Close Encounters of the Third Kind. Main character drives around on a rainy night looking for a place called Cornflower. Meeting someone, he asks for directions, but the other guy just drives off and our hero yells an insult after him.

“Excuse me — is this the way to Cornflower? … Turkey!”

Ursäkta, var ligger Cornflower? I Turkiet?

“Excuse me, where is Cornflower? In Turkey?”

Thriller novel about crazy man who takes a hostage and barricades himself with a bomb in Central Park. (Don’t remember title, please help.)

“He was very proud of his small arms.”

Han var mycket stolt över sina små armar.

“He was very proud of his small upper extremities.”

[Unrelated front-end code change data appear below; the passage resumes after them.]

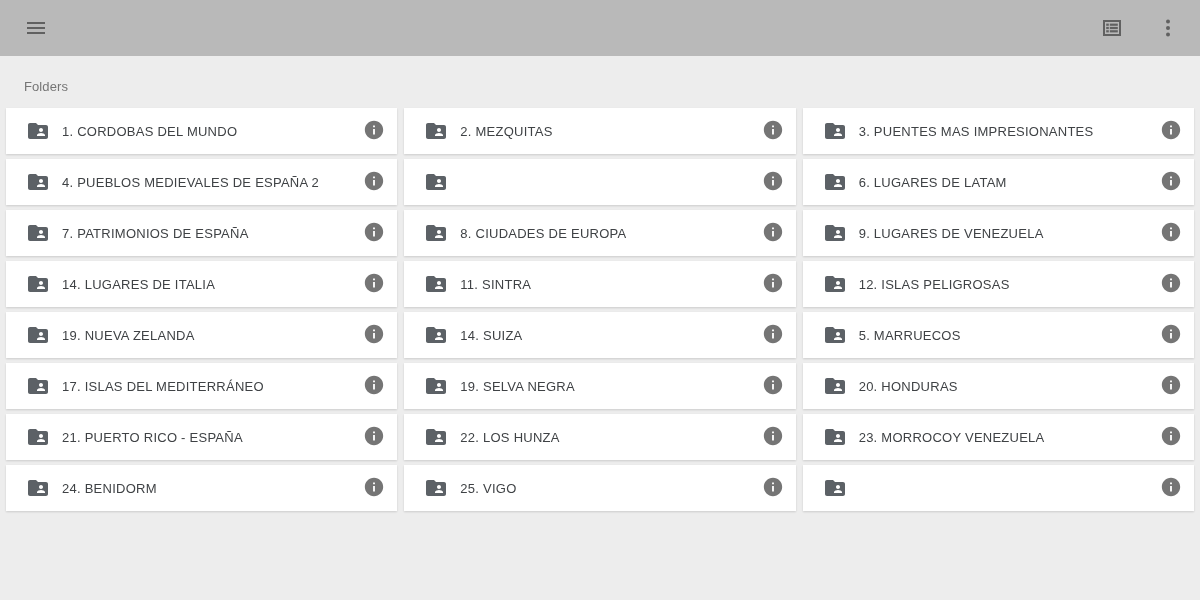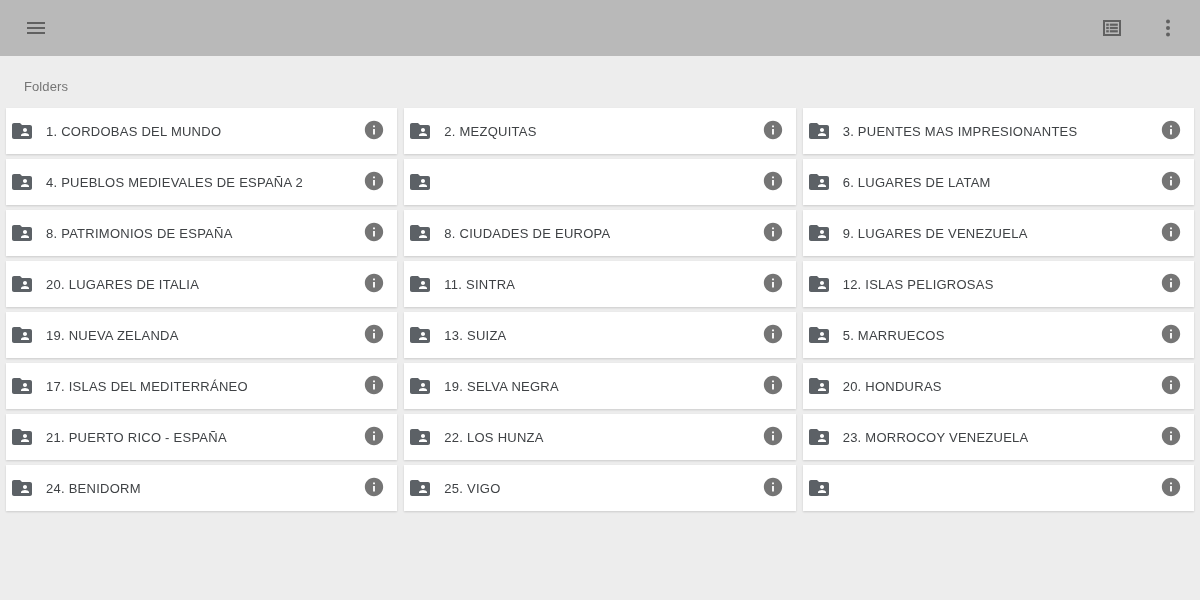--- a/index.html
+++ b/index.html
@@ -51,7 +51,7 @@
     background: #ffffff;
     display: flex;
     align-items: center;
-    padding: 0 10px 0 4px;
+    padding: 0 10px 0 20px;
     box-shadow: 0 1px 2px rgba(0,0,0,0.14);
     cursor: pointer;
   }

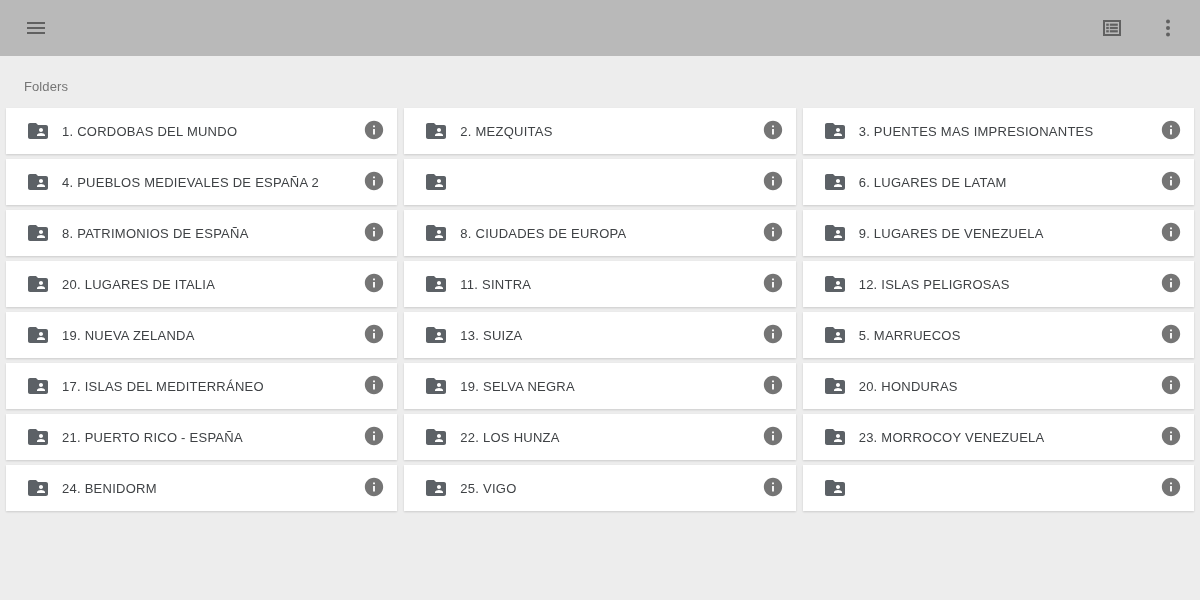--- a/index.html
+++ b/index.html
@@ -211,7 +211,7 @@
         <path d="M20 6h-8l-2-2H4c-1.1 0-2 .9-2 2v12c0 1.1.9 2 2 2h16c1.1 0 2-.9 2-2V8c0-1.1-.9-2-2-2zm-5 3c1.1 0 2 .9 2 2s-.9 2-2 2-2-.9-2-2 .9-2 2-2zm4 8h-8v-1c0-1.33 2.67-2 4-2s4 .67 4 2v1z"></path>
       </svg>
     </span>
-    <span class="folder-name">8. PATRIMONIOS DE ESPAÑA</span>
+    <span class="folder-name">7. PATRIMONIOS DE ESPAÑA</span>
     <button class="info-btn">
       <span>
         <svg width="22" height="22" viewBox="0 0 24 24" fill="#757575">

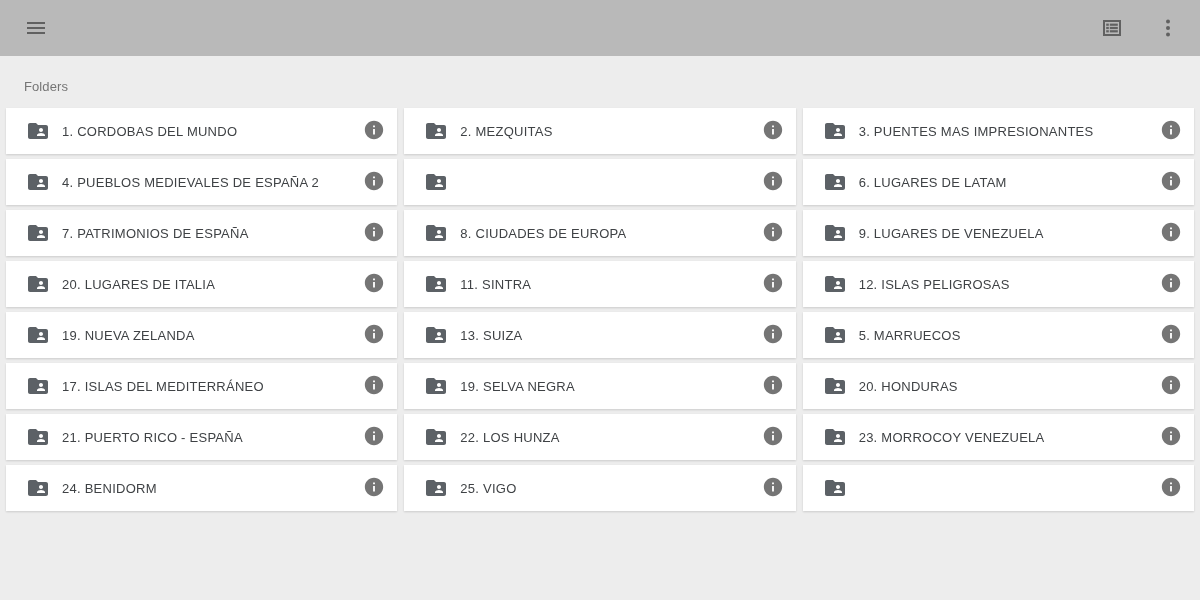--- a/index.html
+++ b/index.html
@@ -256,7 +256,7 @@
         <path d="M20 6h-8l-2-2H4c-1.1 0-2 .9-2 2v12c0 1.1.9 2 2 2h16c1.1 0 2-.9 2-2V8c0-1.1-.9-2-2-2zm-5 3c1.1 0 2 .9 2 2s-.9 2-2 2-2-.9-2-2 .9-2 2-2zm4 8h-8v-1c0-1.33 2.67-2 4-2s4 .67 4 2v1z"></path>
       </svg>
     </span>
-    <span class="folder-name">20. LUGARES DE ITALIA</span>
+    <span class="folder-name">14. LUGARES DE ITALIA</span>
     <button class="info-btn">
       <span>
         <svg width="22" height="22" viewBox="0 0 24 24" fill="#757575">

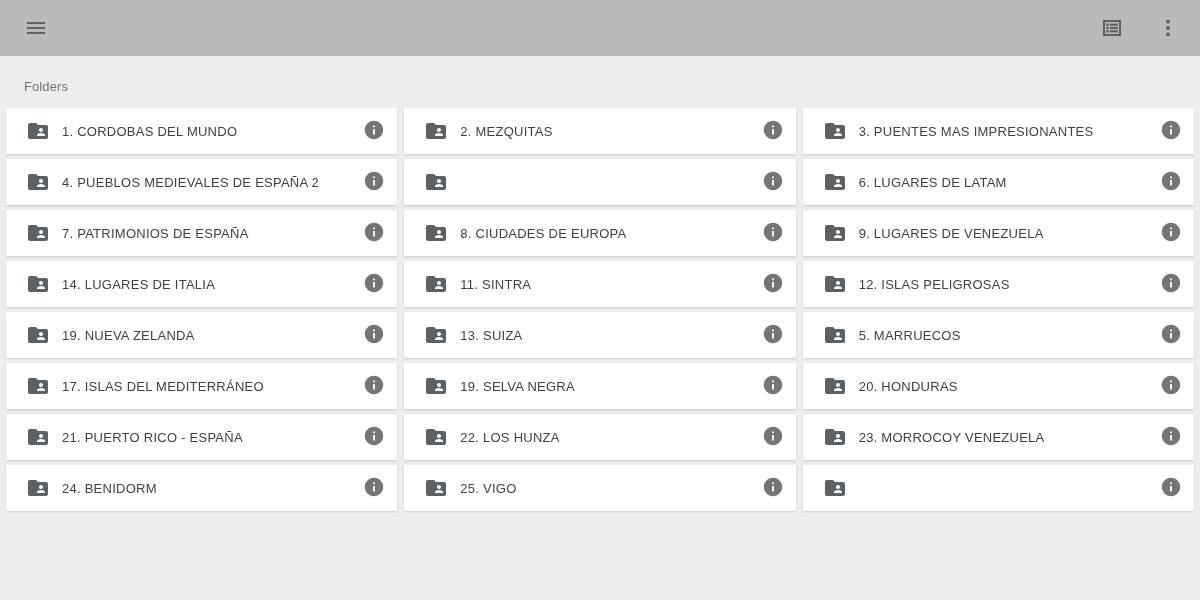--- a/index.html
+++ b/index.html
@@ -316,7 +316,7 @@
         <path d="M20 6h-8l-2-2H4c-1.1 0-2 .9-2 2v12c0 1.1.9 2 2 2h16c1.1 0 2-.9 2-2V8c0-1.1-.9-2-2-2zm-5 3c1.1 0 2 .9 2 2s-.9 2-2 2-2-.9-2-2 .9-2 2-2zm4 8h-8v-1c0-1.33 2.67-2 4-2s4 .67 4 2v1z"></path>
       </svg>
     </span>
-    <span class="folder-name">13. SUIZA</span>
+    <span class="folder-name">14. SUIZA</span>
     <button class="info-btn">
       <span>
         <svg width="22" height="22" viewBox="0 0 24 24" fill="#757575">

“Tanks were assembling in nearby streets.”

Tankbilar samlades på gatorna runt omkring.

“Tank trucks were assembling in nearby streets.”

“He stopped dead.”

Han stoppade döden.

“He stopped death.”

“We’ve got to do something about that flat [tyre].”

Vi måste göra något åt den där lägenheten.

“We’ve got to do something about that apartment.”

Finally, a tale told by my good friend Ylva about one of her first translation jobs, taken on while she was still in high school. (She later went on to become one of Sweden’s best and most prolific translators of speculative fiction.) Teen Ylva calls her mother, a teacher, and says, on the verge of tears, “Oh Mom, I just can’t figure this out! It says here that the hero is wearing a piece of cod!”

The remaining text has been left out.